AGRICULTURE has not rated a mention so far in this year's election campaign.
As the August 21 election rapidly approaches, farmers are still waiting to hear the major political parties discuss their agricultural policies.
WAFarmers president Mike Norton said despite efforts to communicate with the different parties in Canberra, a tight lid was being kept on important issues such as food security, biosecurity, landcare, climate change and the environment.
"There are a whole lot of things that they should be talking about which is getting absolutely nothing," Mr Norton said.
"There's a whole raft of issues out there that are just dead in the water.
"One would have thought that food security would have been a very high priority on all the various parties' political agendas, but really it doesn't seem to rate very highly unfortunately."
Mr Norton said the four main issues in the election platform were population, the economy, the environment and property rights, but none of them were being considered from an agricultural point of view.
He said regional Australia was being forgotten and only benefited indirectly through other sectors like the mining industry.
"The previous government put $2 billion into the Perth to Mandurah railway line and nothing into the grain line," Mr Norton said.
"It's the same with roads agriculture may indirectly benefit from the mines when they have to put in new roads or amenities due to the other priorities."
Mr Norton said the election was about short term political gain and because agriculture didn't have the population to make an electoral difference it was getting very little help or recognition from any of the major parties.
"All we seem to do is limp from one election to another depending on what the politicians of the day want to do," he said.
"I think what really needs to happen is recognition by all the major parties that they want an agricultural industry in Australia, and if they do then they need to sit down with the farming organisations and put in place a world-class road map that takes agriculture into the latter part of this century.

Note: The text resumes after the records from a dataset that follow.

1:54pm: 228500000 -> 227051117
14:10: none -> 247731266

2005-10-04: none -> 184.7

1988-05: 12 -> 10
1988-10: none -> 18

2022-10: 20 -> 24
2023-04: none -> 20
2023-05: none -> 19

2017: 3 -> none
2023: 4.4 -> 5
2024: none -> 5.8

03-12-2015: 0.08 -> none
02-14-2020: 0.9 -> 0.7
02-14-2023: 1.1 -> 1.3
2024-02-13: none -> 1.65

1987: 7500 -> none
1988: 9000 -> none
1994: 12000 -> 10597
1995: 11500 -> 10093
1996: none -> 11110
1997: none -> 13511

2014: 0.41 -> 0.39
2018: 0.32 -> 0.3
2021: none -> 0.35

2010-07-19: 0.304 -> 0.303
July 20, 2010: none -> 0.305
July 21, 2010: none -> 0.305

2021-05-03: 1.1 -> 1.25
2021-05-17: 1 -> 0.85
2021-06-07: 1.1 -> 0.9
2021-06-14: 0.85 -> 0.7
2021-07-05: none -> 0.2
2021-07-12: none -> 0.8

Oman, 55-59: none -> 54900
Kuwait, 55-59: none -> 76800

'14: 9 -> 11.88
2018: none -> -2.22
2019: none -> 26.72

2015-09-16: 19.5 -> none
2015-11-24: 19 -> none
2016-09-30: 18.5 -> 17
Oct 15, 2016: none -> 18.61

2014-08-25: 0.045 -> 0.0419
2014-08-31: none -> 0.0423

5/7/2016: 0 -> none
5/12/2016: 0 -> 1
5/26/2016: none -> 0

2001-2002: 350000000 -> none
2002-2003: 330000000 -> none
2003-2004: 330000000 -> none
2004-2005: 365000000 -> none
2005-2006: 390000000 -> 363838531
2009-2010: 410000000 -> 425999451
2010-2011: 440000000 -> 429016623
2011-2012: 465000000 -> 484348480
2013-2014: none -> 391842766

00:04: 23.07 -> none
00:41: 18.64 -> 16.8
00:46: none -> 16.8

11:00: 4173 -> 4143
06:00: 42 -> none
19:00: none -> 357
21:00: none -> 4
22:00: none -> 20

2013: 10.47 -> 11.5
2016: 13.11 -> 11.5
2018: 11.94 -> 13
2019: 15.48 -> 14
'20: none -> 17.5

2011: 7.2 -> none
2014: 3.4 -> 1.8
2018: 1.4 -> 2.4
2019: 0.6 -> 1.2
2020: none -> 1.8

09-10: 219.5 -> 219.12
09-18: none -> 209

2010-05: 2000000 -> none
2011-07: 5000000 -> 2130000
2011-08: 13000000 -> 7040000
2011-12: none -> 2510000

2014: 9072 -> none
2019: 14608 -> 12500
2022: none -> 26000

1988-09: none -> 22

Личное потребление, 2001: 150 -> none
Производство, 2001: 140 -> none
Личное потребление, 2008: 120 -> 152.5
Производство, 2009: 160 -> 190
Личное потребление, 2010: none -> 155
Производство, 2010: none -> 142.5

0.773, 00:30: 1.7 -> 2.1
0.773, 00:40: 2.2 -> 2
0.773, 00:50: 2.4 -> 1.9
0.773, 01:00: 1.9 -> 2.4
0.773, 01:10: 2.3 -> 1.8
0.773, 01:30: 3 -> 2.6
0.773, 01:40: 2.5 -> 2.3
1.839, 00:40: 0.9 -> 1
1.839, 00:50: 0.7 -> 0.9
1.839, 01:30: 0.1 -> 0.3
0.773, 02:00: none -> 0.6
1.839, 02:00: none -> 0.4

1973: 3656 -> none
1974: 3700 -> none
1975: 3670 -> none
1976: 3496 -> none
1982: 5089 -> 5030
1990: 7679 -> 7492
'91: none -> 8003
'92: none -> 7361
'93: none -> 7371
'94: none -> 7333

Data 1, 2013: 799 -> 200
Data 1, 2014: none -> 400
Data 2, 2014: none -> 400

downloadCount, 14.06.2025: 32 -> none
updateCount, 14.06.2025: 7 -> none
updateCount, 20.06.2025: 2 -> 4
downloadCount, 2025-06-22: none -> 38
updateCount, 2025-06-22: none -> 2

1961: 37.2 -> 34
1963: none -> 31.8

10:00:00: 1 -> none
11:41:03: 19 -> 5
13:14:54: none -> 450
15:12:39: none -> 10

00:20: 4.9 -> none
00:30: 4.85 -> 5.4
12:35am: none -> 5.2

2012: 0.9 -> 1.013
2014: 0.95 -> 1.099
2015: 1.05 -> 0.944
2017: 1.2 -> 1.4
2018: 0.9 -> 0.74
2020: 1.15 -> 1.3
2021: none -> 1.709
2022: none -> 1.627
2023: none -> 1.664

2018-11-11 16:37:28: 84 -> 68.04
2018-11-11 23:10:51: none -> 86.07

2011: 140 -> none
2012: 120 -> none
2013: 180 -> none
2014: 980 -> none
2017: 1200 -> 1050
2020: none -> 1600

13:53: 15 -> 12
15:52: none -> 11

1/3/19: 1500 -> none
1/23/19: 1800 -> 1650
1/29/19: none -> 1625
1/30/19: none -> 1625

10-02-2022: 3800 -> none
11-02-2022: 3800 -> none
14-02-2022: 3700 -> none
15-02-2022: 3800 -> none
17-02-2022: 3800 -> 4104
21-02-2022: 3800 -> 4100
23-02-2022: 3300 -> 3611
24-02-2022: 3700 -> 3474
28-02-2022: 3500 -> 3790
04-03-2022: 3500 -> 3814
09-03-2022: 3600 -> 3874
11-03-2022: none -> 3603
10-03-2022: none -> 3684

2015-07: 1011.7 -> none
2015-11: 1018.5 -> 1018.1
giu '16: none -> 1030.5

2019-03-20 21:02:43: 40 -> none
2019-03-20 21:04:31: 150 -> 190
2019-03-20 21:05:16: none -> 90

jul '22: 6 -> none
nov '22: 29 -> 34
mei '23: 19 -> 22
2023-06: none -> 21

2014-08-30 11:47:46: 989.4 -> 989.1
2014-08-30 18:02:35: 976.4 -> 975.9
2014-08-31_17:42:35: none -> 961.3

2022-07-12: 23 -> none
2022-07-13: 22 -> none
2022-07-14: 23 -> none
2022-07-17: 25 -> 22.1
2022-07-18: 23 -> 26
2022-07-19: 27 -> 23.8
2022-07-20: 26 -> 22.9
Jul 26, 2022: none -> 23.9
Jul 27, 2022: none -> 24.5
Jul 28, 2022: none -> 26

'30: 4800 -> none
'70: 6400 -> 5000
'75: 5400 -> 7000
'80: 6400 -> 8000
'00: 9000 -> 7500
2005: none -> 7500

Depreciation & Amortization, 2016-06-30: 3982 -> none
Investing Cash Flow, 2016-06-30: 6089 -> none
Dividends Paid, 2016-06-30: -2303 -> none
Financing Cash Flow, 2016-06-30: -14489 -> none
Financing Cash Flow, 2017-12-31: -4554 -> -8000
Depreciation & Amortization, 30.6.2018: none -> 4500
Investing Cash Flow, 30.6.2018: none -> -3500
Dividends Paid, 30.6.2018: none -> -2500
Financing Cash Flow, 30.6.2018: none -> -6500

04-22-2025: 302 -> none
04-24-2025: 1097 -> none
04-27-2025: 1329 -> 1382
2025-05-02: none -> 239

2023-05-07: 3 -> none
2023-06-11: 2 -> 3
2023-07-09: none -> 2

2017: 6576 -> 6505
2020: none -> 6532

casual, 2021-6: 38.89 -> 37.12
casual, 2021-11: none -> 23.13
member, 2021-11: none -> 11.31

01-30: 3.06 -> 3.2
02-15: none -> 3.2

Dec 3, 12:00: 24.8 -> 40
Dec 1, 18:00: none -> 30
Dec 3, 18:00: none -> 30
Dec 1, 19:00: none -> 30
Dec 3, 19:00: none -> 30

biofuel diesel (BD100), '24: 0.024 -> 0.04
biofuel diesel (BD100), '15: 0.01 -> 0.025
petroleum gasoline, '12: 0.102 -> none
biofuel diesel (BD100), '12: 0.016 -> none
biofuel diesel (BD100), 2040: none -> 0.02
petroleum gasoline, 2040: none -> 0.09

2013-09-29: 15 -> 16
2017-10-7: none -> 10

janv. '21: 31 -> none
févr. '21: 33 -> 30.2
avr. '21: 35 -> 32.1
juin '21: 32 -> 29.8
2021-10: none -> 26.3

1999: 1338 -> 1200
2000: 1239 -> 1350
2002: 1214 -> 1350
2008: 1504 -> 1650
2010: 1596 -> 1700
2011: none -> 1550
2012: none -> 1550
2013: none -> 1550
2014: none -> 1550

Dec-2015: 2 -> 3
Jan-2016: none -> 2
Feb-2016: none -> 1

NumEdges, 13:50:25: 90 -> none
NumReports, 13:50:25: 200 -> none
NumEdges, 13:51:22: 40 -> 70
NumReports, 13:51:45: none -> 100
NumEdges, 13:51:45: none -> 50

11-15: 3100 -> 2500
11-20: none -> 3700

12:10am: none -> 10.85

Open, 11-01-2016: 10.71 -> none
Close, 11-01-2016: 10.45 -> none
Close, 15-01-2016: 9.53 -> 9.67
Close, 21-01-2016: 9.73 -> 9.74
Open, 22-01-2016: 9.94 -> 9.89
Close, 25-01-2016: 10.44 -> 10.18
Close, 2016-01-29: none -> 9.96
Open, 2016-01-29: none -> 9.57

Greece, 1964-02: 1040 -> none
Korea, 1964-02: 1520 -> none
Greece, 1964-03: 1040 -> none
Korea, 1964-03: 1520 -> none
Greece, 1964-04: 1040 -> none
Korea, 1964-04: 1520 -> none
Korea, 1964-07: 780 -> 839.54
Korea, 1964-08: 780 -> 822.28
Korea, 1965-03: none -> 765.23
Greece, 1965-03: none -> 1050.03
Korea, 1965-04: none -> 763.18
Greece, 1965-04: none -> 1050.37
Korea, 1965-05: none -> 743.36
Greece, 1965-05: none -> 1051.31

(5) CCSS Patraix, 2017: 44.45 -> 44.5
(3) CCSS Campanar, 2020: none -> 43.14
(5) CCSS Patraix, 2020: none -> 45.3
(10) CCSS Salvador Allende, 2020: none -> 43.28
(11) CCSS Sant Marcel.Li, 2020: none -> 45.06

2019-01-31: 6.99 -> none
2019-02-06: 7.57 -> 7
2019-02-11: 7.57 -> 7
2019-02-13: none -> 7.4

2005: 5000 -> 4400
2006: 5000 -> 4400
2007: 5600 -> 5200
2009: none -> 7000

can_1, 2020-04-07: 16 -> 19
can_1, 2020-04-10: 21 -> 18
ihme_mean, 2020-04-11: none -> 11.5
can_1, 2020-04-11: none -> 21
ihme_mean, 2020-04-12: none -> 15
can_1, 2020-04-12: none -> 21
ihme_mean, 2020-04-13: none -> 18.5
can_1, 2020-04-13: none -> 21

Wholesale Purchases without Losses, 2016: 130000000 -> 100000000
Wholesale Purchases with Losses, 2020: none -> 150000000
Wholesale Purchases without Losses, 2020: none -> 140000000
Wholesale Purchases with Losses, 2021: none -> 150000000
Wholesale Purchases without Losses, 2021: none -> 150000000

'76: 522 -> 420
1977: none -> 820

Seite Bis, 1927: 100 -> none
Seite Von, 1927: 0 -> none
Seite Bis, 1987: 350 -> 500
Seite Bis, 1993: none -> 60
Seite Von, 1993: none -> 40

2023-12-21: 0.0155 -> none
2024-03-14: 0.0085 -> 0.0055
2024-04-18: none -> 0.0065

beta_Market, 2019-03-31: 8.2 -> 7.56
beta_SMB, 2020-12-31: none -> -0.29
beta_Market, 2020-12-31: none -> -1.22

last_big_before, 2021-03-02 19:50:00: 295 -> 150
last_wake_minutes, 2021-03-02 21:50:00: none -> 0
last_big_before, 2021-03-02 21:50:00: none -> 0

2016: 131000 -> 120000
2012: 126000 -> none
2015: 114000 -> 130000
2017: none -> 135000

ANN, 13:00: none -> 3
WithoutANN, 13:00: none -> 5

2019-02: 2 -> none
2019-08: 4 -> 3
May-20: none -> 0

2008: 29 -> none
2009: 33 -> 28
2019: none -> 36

"We've produced cheap food in this country for many years and the politicians just seem to think that's going to keep on going forever.
"If you don't look after the people that operate the family farms, then the younger generation will certainly look at doing other things."
Pastoralists and Graziers Association (PGA) president Rob Gillam said the biggest issue that would have the greatest potential impact on agriculture will be the outcome of the climate change proposal.
"Without a shadow of a doubt, I think that most agricultural people will be swayed strongly to the party that comes out and says they won't implement an Emissions Trading Scheme (ETS)," Mr Gillam said.
"If agriculture was not excluded from an ETS, it will eat away at the viability of agriculture and make it very difficult for farmers to continue.
"It will depend on the severity of the regulations that are put in place, but it will only be downhill as far as farmers are concerned.
"The emissions that come from agriculture, with perhaps the one exclusion on exhaust fumes, are all natural occurrences."
Mr Gillam said the other big issue for WA was the support for live export.
"But I think both sides of Parliament will continue to support live export," he said.